- WORK ORDER
Search the records below for "lowPrice" and copy every line it turns up in.

- DATA TO EXAMINE
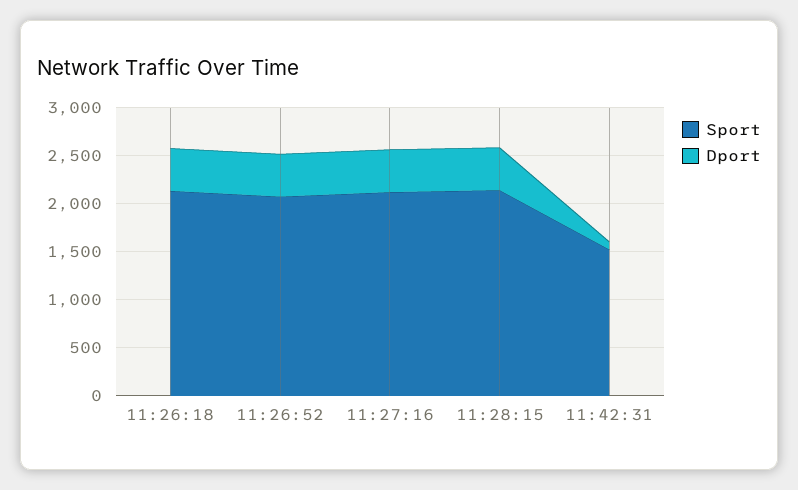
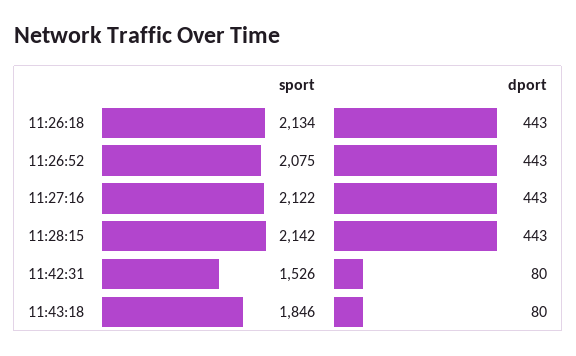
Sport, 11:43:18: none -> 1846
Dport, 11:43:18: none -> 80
==
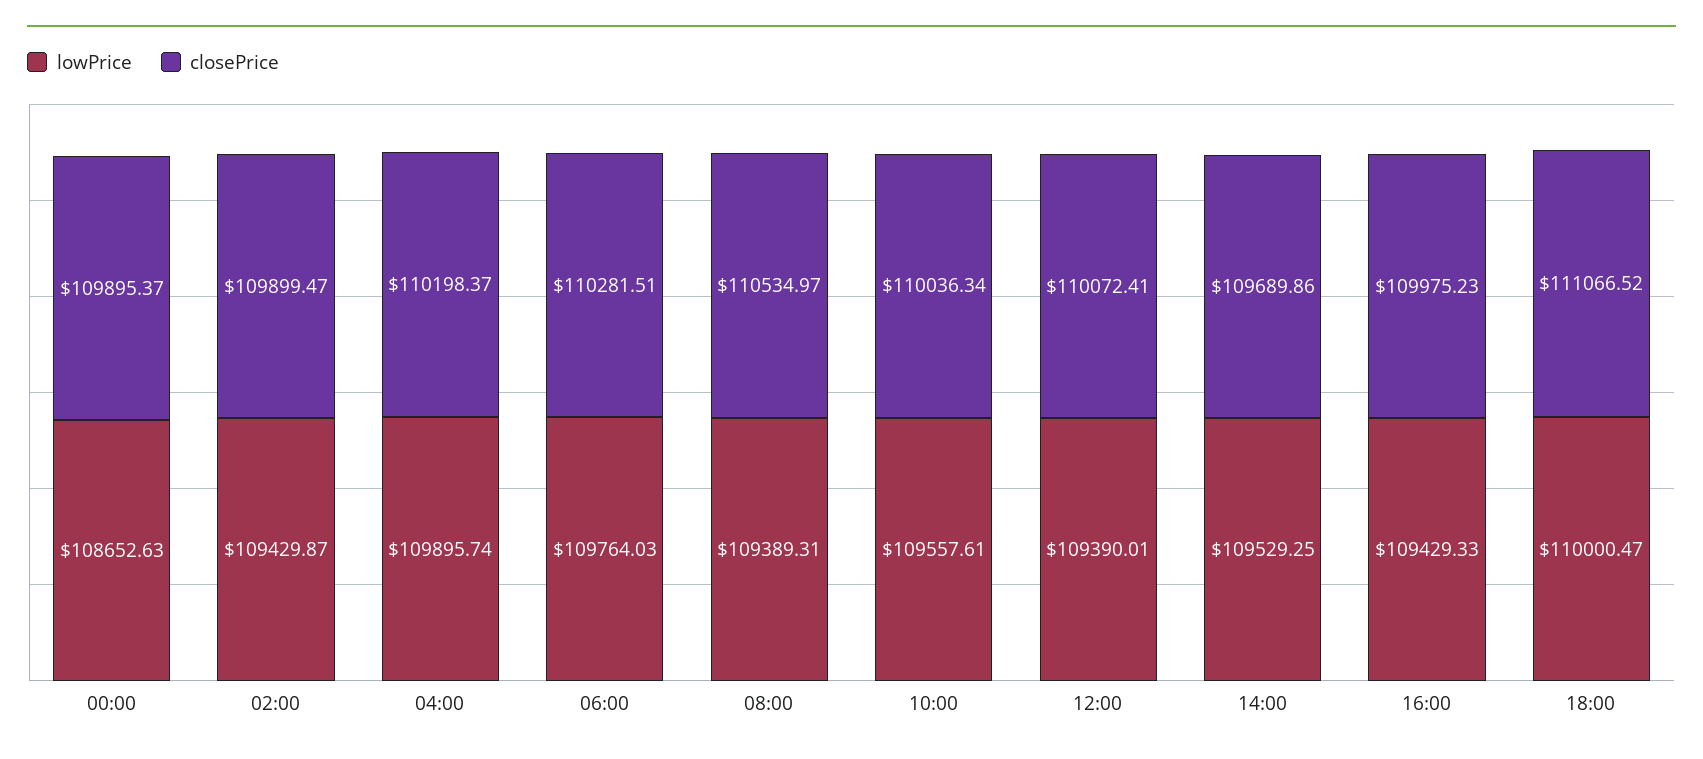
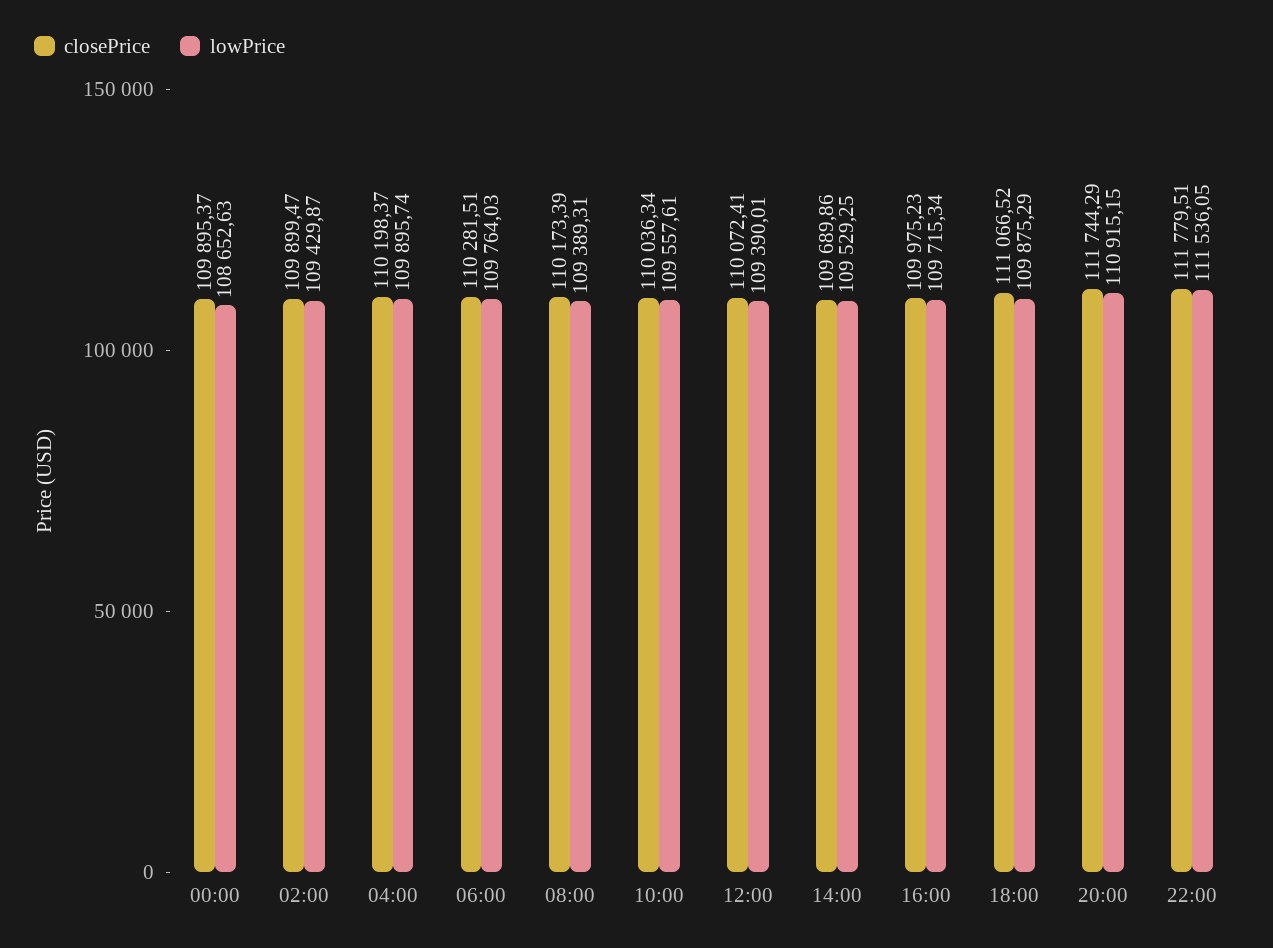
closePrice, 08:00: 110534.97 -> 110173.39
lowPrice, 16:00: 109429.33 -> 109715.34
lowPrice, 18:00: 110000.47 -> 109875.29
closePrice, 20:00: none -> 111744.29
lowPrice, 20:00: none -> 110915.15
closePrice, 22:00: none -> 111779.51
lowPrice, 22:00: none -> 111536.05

- TASK OUTPUT
lowPrice, 16:00: 109429.33 -> 109715.34
lowPrice, 18:00: 110000.47 -> 109875.29
lowPrice, 20:00: none -> 110915.15
lowPrice, 22:00: none -> 111536.05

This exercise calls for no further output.